### Multiple Linear Regression

In this practice, we will use the same data set as in simple linear regression practice. We will add more variables to models to see if we can have a better linear model. 

#### Read the data

Load the framingham dataset in directory '/datasets/framingham/'. The following few lines are the same as in simple linear regression practice; we are creating the same data here. 

In [None]:
fr <- read.csv("../../../datasets/framingham/framingham.csv")
fr["pulseP"] <- fr$sysBP - fr$diaBP
fr_male   <- subset(fr, male==1 & age > 18 & BPMeds == 0, select=c(2,11:14,17))
fr_female <- subset(fr, male==0 & age > 18 & BPMeds == 0, select=c(2,11:14,17))
head(fr_male)

**Activity 1:** Now, let's see if we can model pulse pressure with multiple independent variables. 

In [None]:
pp_female1 <- lm(pulseP ~ age, data=fr_female)
summary(pp_female1)

# add BMI to pp_female1 model
pp_female2 <- lm(pulseP ~ <what goes in here>, data=fr_female)
summary(pp_female2)

# add heartRate to pp_female2 model
pp_female3 <- lm(pulseP ~ <what goes in here>, data=fr_female)
summary(pp_female3)

As we can see, the $R^2$ slightly increases with adding a new variable to the model.

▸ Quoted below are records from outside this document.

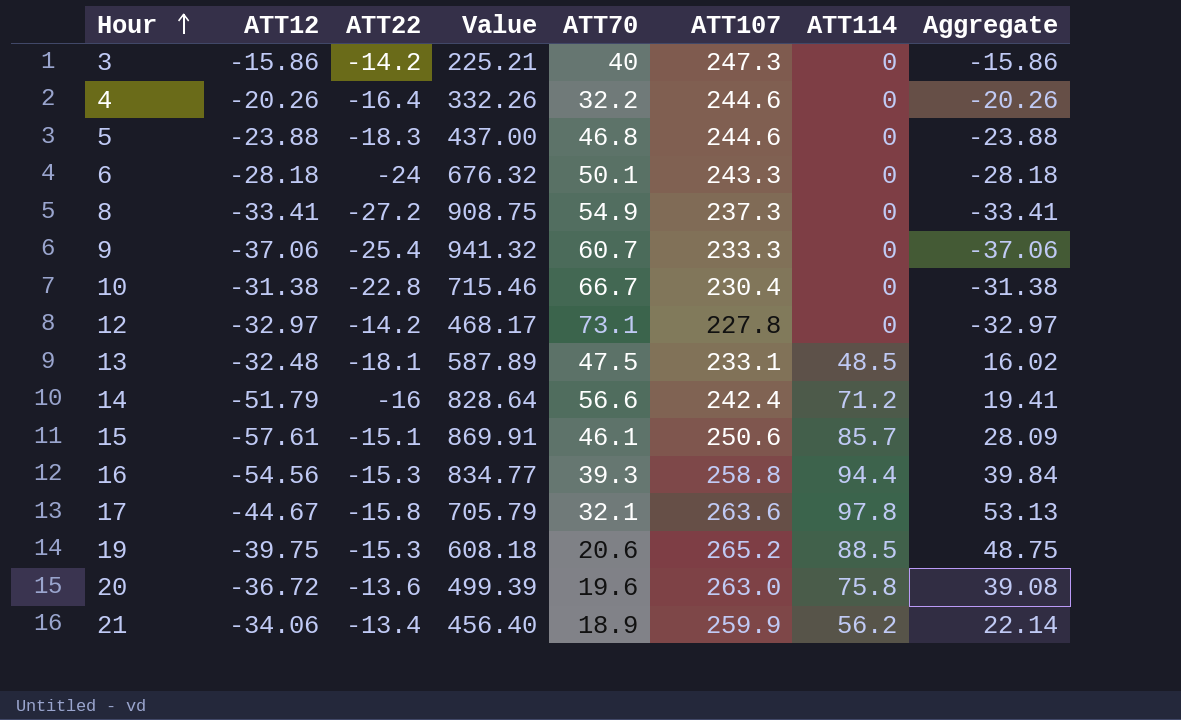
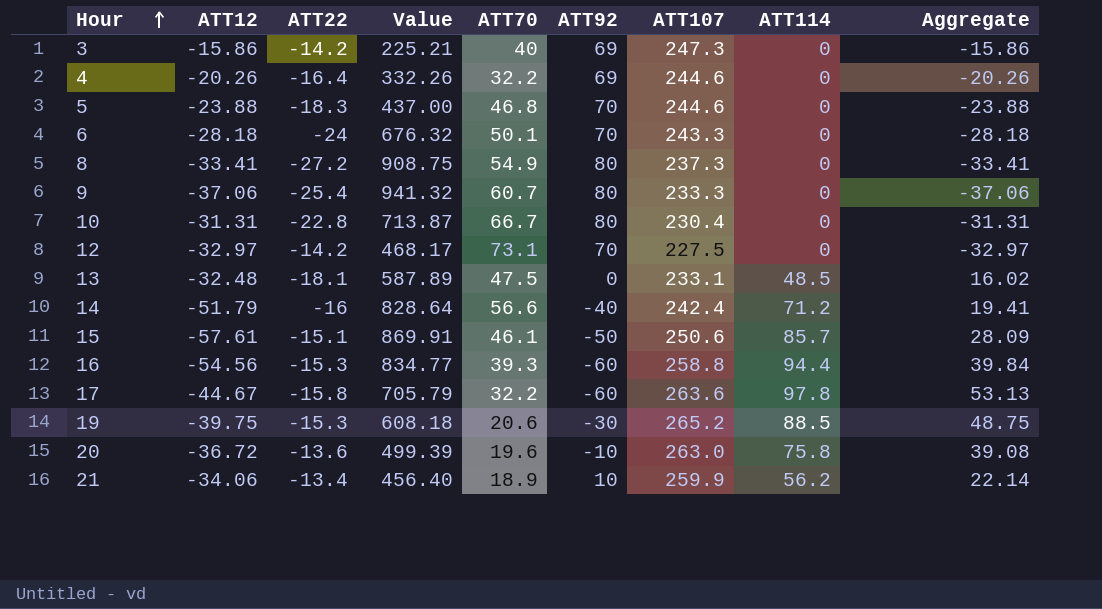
column ATT92 | position: none -> 6
10 | ATT12: -31.38 -> -31.31
10 | Value: 715.46 -> 713.87
10 | Aggregate: -31.38 -> -31.31
12 | ATT107: 227.8 -> 227.5
17 | ATT70: 32.1 -> 32.2

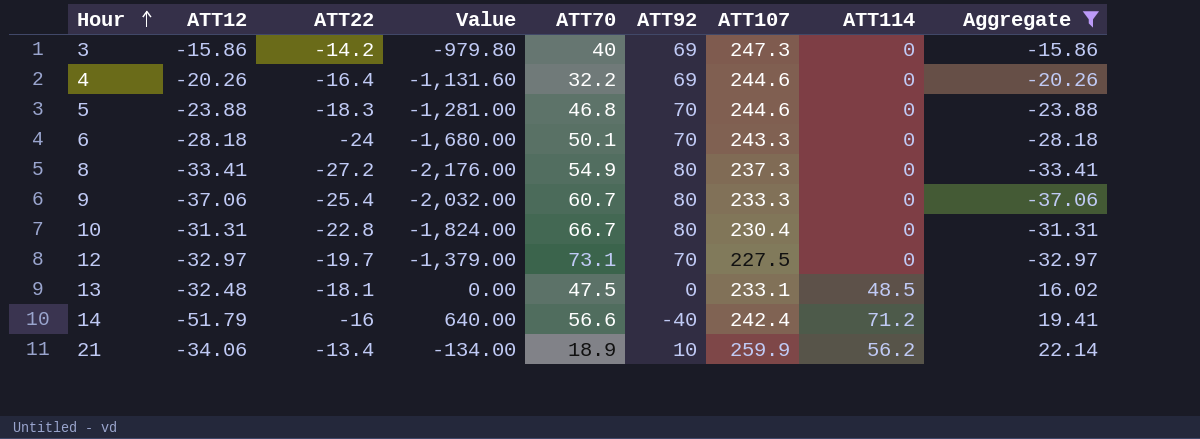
filter: none -> Aggregate <= 22.14
column Value | formula: [ATT12] * [ATT22] -> [ATT22] * [ATT92]
12 | ATT22: -14.2 -> -19.7

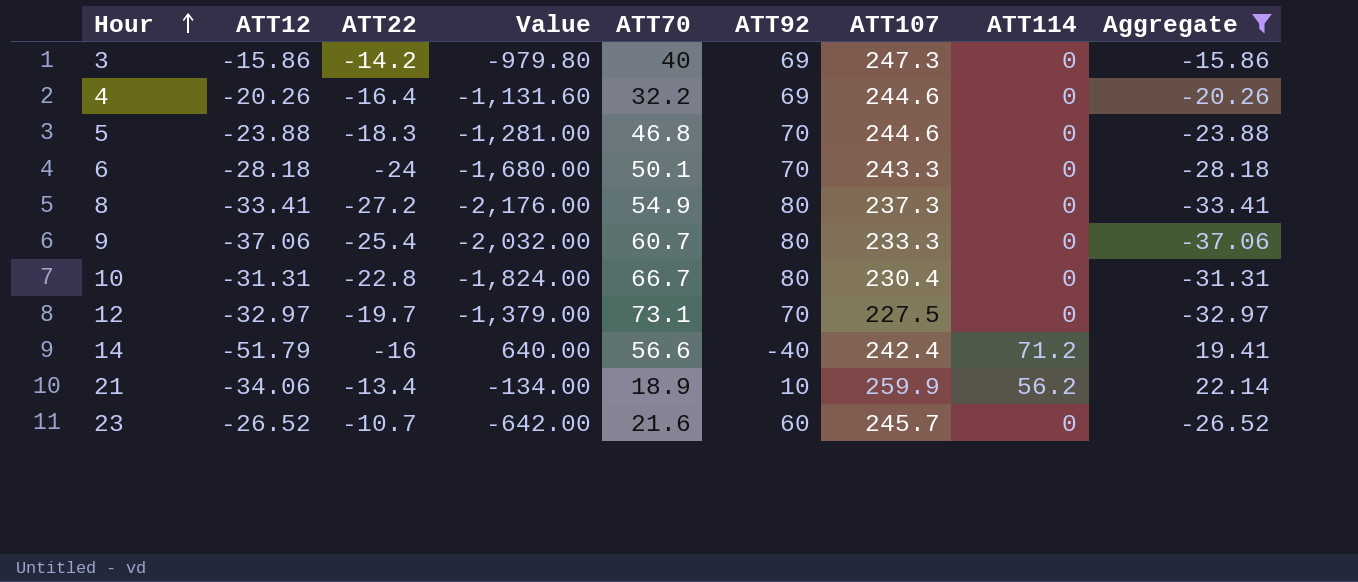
row 13: -32.48 | -18.1 | 0.00 | 47.5 | 0 | 233.1 | 48.5 | 16.02 -> none
row 23: none -> -26.52 | -10.7 | -642.00 | 21.6 | 60 | 245.7 | 0 | -26.52

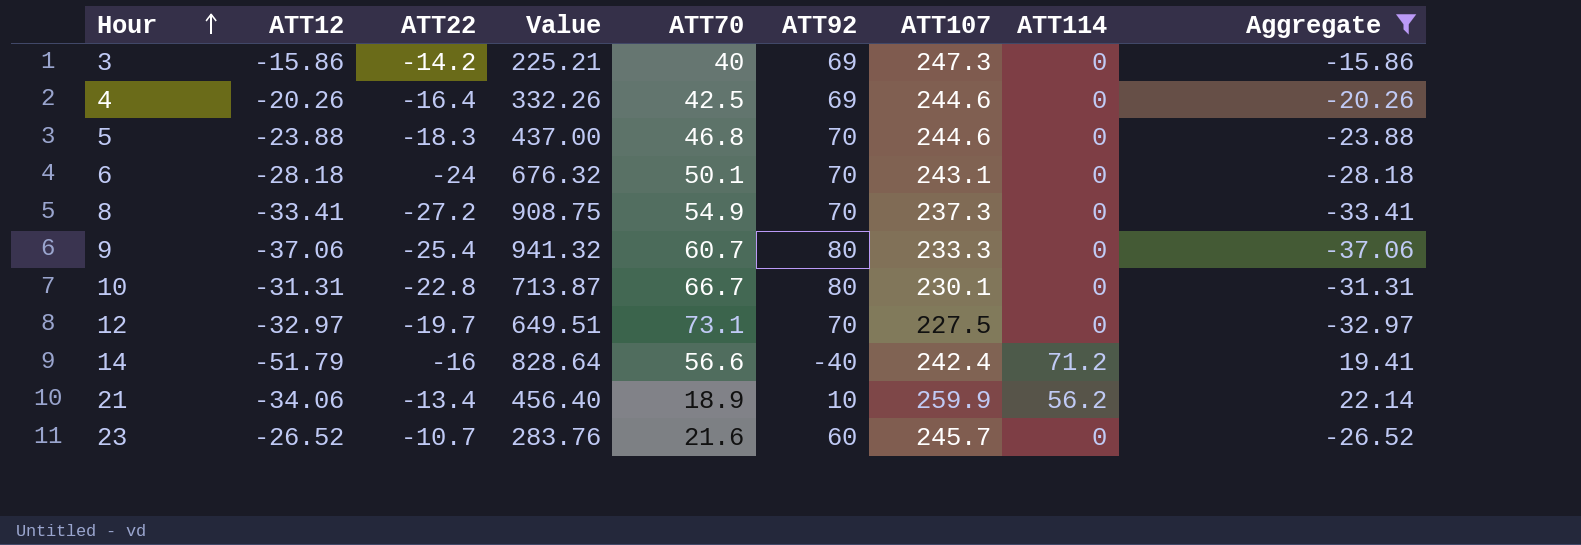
column Value | formula: [ATT22] * [ATT92] -> [ATT12] * [ATT22]
4 | ATT70: 32.2 -> 42.5
6 | ATT107: 243.3 -> 243.1
8 | ATT92: 80 -> 70
10 | ATT107: 230.4 -> 230.1

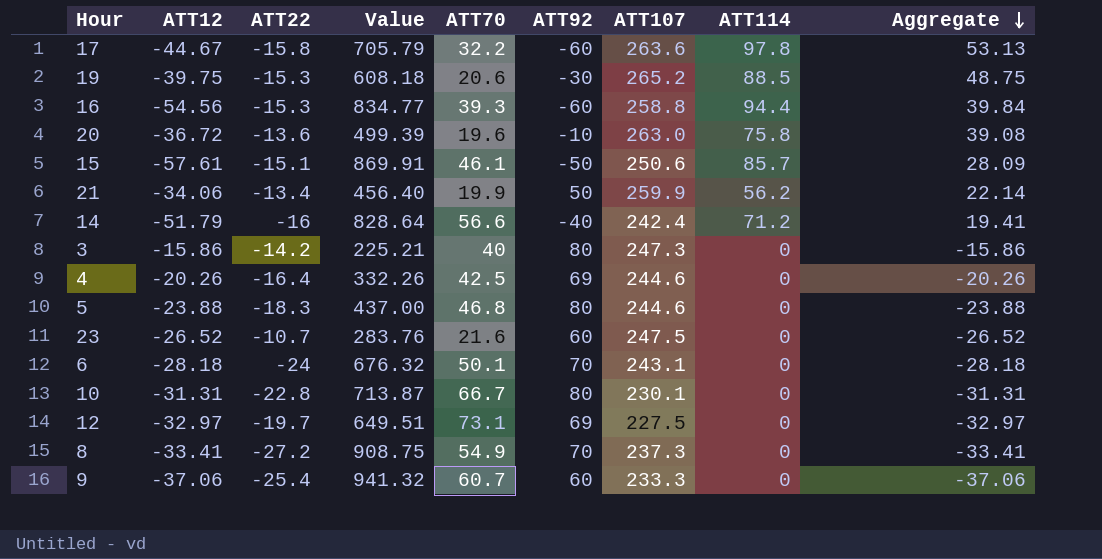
filter: Aggregate <= 22.14 -> none
row order: Hour ascending -> Aggregate descending
21 | ATT70: 18.9 -> 19.9
21 | ATT92: 10 -> 50
3 | ATT92: 69 -> 80
5 | ATT92: 70 -> 80
23 | ATT107: 245.7 -> 247.5
12 | ATT92: 70 -> 69
9 | ATT92: 80 -> 60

Let's do the same for males. 

In [None]:
pp_male1 <- lm(pulseP ~ age, data=fr_male)
summary(pp_male1)

pp_male2 <- lm(pulseP ~ <what goes in here>, data=fr_male)
summary(pp_male2)

pp_male3 <- lm(pulseP ~ <what goes in here>, data=fr_male)
summary(pp_male3)


For males, we can not model the pulse pressure all that well, $R^2$ does not get any better.

#### House sales data
Let's look at another data set: house sales in King county.

In [None]:
hs <- read.csv("../../../datasets/house_sales_in_king_county/kc_house_data.csv",header=TRUE)
head(hs)
str(hs)

Let's start modeling the sales price with the square footage of the house. 

In [None]:
# model the price given square footage of living space.
hs_mreg1 <- lm(<what goes in here>, data=hs)
summary(hs_mreg1)

As we can see, sqft_living is a good predictor for the price. Let's see if we can improve this model with additional variables.

In [None]:
# add the second variable: bedrooms
hs_mreg2 <- lm(price ~ <what goes in here>, data=hs)
summary(hs_mreg2)

# add the third variable: sqft_lot
hs_mreg3 <- lm(price ~ <what goes in here>, data=hs)
summary(hs_mreg3)

# add the fourth variable: floors
hs_mreg4 <- lm(price ~ <what goes in here>, data=hs)
summary(hs_mreg4)

# add the fifth variable: bathrooms
hs_mreg5 <- lm(price ~ <what goes in here>, data=hs)
summary(hs_mreg5)

Adding number of bedrooms as another variable helped to improve the model, but other additional variables 
(lot's square footage, number of floors, number of bathrooms) did not improve the model at all. Let's try 
 couple of variables that should make a real difference: waterfront and view.

In [None]:
hs_mreg6 <- lm(price ~ sqft_living + bedrooms + waterfront + view, data=hs)
summary(hs_mreg6)

$R^2$ jumped to **0.56**; this is a better model for price of the house. The other variables (lat, long, zip code, etc.) 
    are not really expected to make a difference because we don't expect a **linear** relationship between a house's 
    price and its zip code unless zip codes are demographically meaningful. Let's try and see.

In [None]:
# add zipcode to hs_mreg6
hs_mreg7 <- lm(price ~ <what goes in here>, data=hs)
summary(hs_mreg7)

As we expected, zipcode does not make much of a difference. How about latitude or longitude ? Depending on the geographic location of the King county, it might make a difference. Let's see.

In [None]:
# add lat to the model hs_mreg6
hs_mreg8 <- lm(price ~ <what goes in here>, data=hs)
summary(hs_mreg8)

# add long to the model hs_mreg6
hs_mreg9 <- lm(price ~ <what goes in here>, data=hs)
summary(hs_mreg9)

Latitude made a big difference! $R^2$ is **0.63**. Let's find out why. Take a look at [King county map](https://www.google.com/maps/place/King+County,+WA/@47.4319563,-122.3574591,9z/data=!3m1!4b1!4m5!3m4!1s0x54905c8c832d7837:0xe280ab6b8b64e03e!8m2!3d47.5480339!4d-121.9836029).
Now it should be clear why an east-to-west change in location has an effect on the house price.